1. AT&T Inc. (NYSE:T) stands as a proxy for America's large telecom companies, wireless carriers and cable and fiber to the home businesses. Like its major rival Verizon Communications Inc. (VZ), AT&T's landline business is collapsing, and that has been offset by a rise in cellular subscribers. It has made a large incursion into broadband businesses that provide television delivery to the home, which puts it up against cable and satellite TV companies. AT&T faces two acute problems. The first is a price war in the wireless industry, which is the most critical portion of AT&T's profits. Data plan fees charged to its customers were supposed to make its wireless business more profitable. Competition has killed that likelihood for now. In the broadband to the home business, AT&T is caught in the same "net neutrality" trap as cable providers. Companies, led by Netflix Inc. (NFLX), are crowding AT&T's delivery system with large files, and they do not pay for that carriage, at least for the time being. AT&T's prospects could be undermined, and its stock price hurt, if it profitability is harmed by wireless or home delivery of programming.

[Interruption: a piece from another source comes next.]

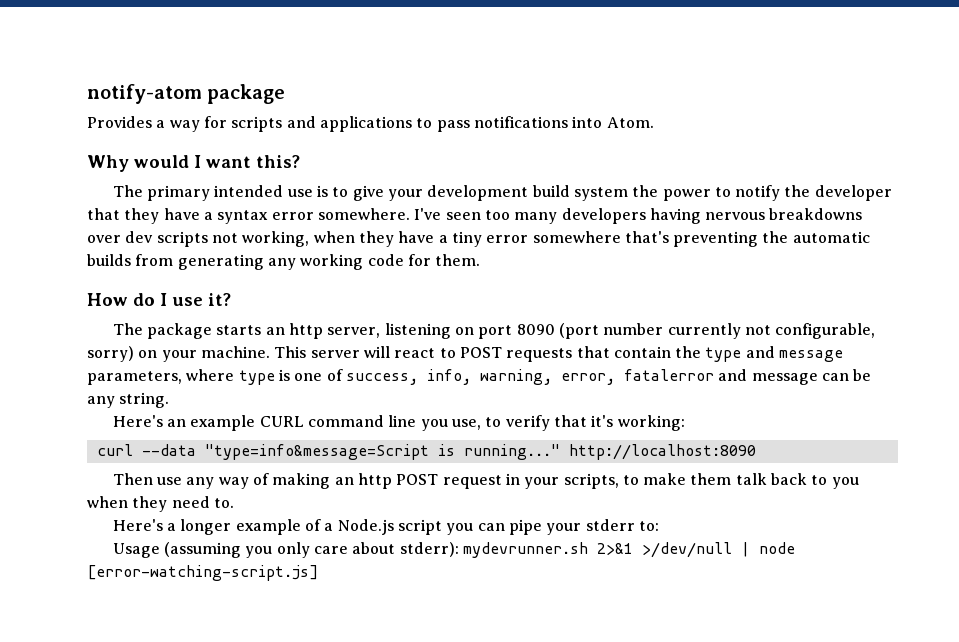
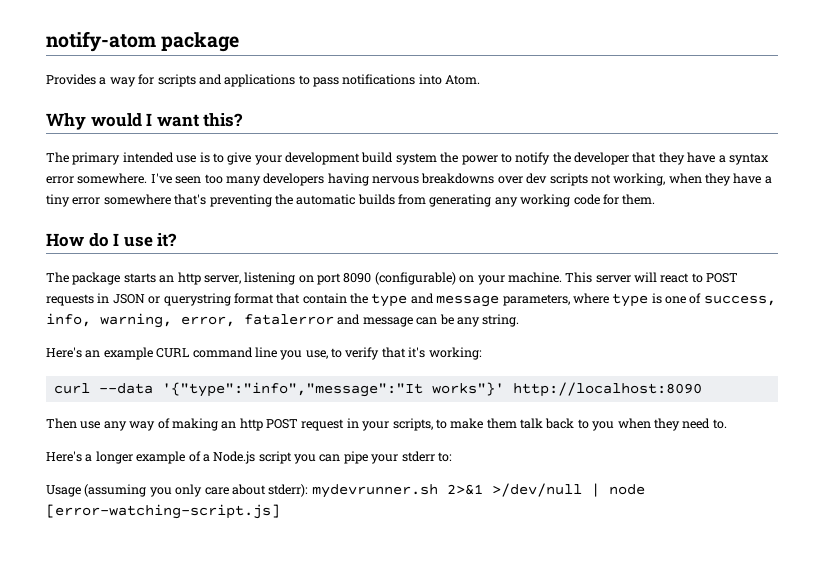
[558,323,876,339] [87,346,134,362] (port number currently not configurable, sorry) -> [374,272,456,285] (configurable)
(573, 355) none -> [97,293,274,306] in JSON or querystring format
[204,444,560,460] "type=info&message=Script is running..." -> [161,382,504,397] '{"type":"info","message":"It works"}'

2. Oracle Corp. (ORCL) remains among the dominant providers of software to huge companies and enterprises. It has competition that ranges from Microsoft Corp. (MSFT) to smaller rivals led by Salesforce.com Inc. (CRM). Oracle's future will be decided largely by the demand for IT by companies that are not only the largest worldwide, but also those that employ tens of millions of workers. While Oracle has been helped by the recovery of earnings at its customers over the past two years, it is vulnerable to a slowing economy, which could cause caution among them. That would force them to slow their IT upgrade cycles. And Oracle is in the middle of the global migration to cloud computing, which most experts believe will cut corporate IT expenditures substantially. Even if the economy stays strong, Oracle's profits could be eroded by the new advance in technology.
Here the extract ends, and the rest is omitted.